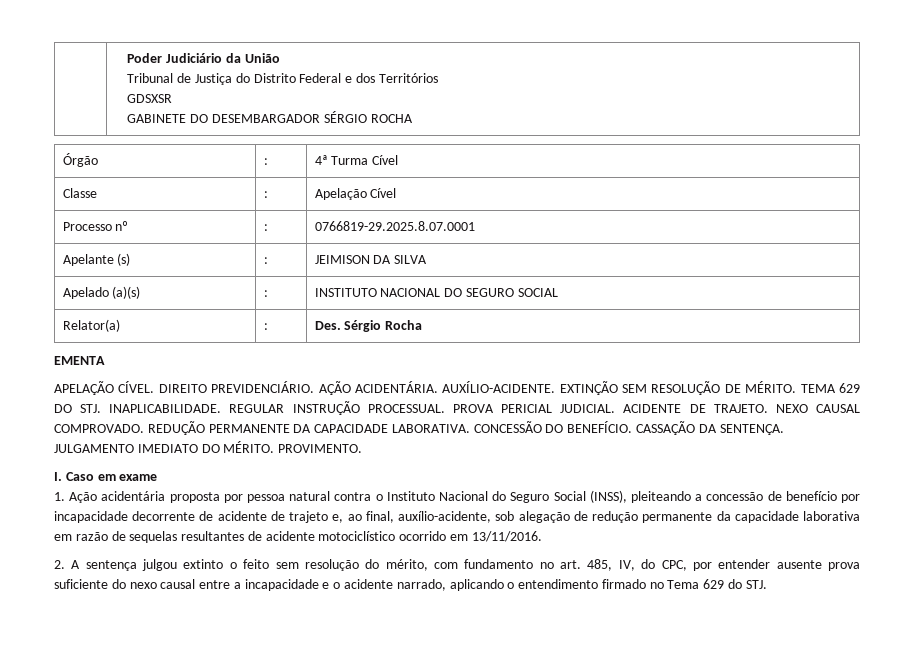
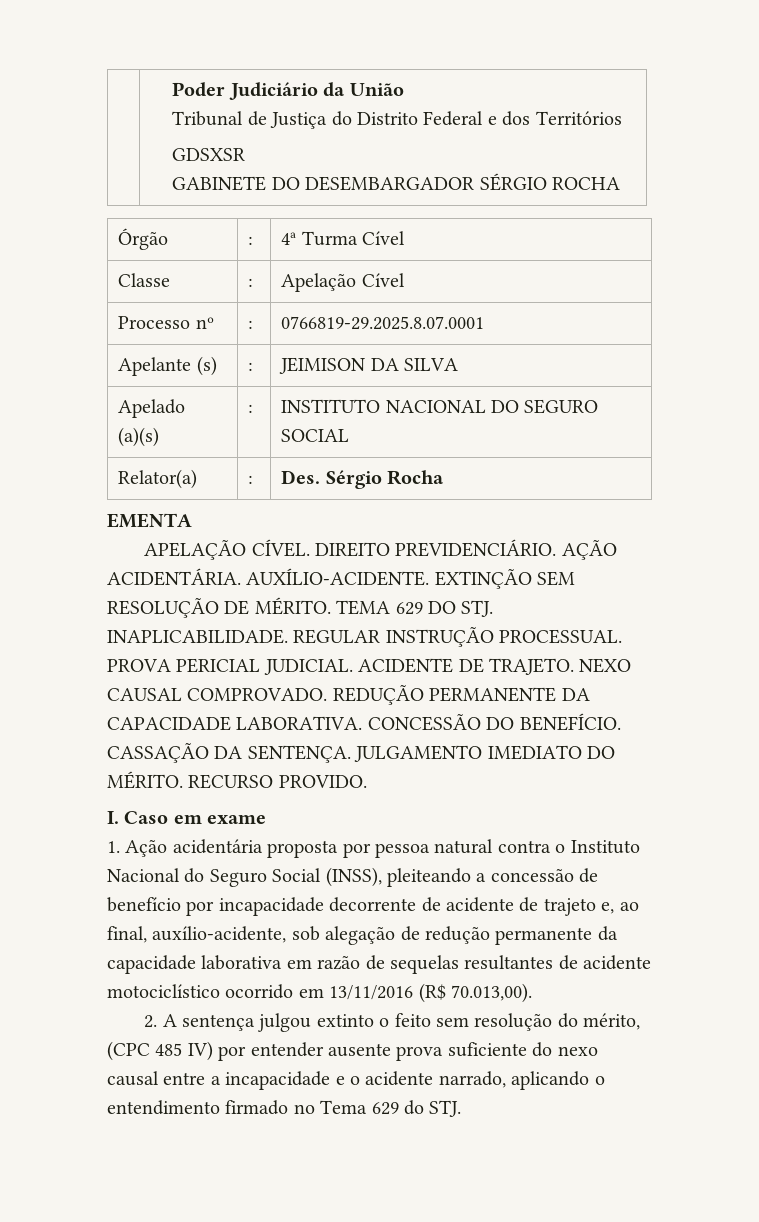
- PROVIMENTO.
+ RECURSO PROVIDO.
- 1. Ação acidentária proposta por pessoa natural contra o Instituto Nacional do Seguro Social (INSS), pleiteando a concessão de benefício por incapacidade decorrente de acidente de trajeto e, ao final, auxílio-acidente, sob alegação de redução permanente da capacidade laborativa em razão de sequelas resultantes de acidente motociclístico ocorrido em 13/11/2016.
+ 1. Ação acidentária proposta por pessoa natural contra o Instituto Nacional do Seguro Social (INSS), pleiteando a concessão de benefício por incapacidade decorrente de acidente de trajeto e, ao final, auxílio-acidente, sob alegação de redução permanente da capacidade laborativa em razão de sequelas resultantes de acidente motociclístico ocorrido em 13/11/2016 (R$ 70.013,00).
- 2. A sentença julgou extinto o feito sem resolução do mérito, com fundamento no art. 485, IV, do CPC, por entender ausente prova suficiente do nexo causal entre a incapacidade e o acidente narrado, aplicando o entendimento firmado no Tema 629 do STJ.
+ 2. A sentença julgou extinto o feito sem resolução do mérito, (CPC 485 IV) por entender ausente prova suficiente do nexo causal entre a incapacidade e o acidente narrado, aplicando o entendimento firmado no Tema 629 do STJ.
==
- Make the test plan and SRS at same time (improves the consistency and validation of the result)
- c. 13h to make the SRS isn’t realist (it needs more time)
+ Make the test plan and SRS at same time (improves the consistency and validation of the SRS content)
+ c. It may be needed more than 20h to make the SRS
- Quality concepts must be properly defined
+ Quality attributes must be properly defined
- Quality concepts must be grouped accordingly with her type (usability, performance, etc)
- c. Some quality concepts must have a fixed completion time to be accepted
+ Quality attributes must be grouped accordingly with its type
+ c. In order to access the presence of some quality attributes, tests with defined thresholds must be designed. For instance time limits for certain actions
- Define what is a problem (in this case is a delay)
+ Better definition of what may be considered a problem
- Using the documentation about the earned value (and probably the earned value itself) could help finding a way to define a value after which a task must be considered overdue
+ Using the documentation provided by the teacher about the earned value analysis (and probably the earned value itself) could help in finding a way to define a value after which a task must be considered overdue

> _WHAT TO PRODUCE_: The answer must be every line from the records above that contains "pessoa".

> _SOLUTION_:
- 1. Ação acidentária proposta por pessoa natural contra o Instituto Nacional do Seguro Social (INSS), pleiteando a concessão de benefício por incapacidade decorrente de acidente de trajeto e, ao final, auxílio-acidente, sob alegação de redução permanente da capacidade laborativa em razão de sequelas resultantes de acidente motociclístico ocorrido em 13/11/2016.
+ 1. Ação acidentária proposta por pessoa natural contra o Instituto Nacional do Seguro Social (INSS), pleiteando a concessão de benefício por incapacidade decorrente de acidente de trajeto e, ao final, auxílio-acidente, sob alegação de redução permanente da capacidade laborativa em razão de sequelas resultantes de acidente motociclístico ocorrido em 13/11/2016 (R$ 70.013,00).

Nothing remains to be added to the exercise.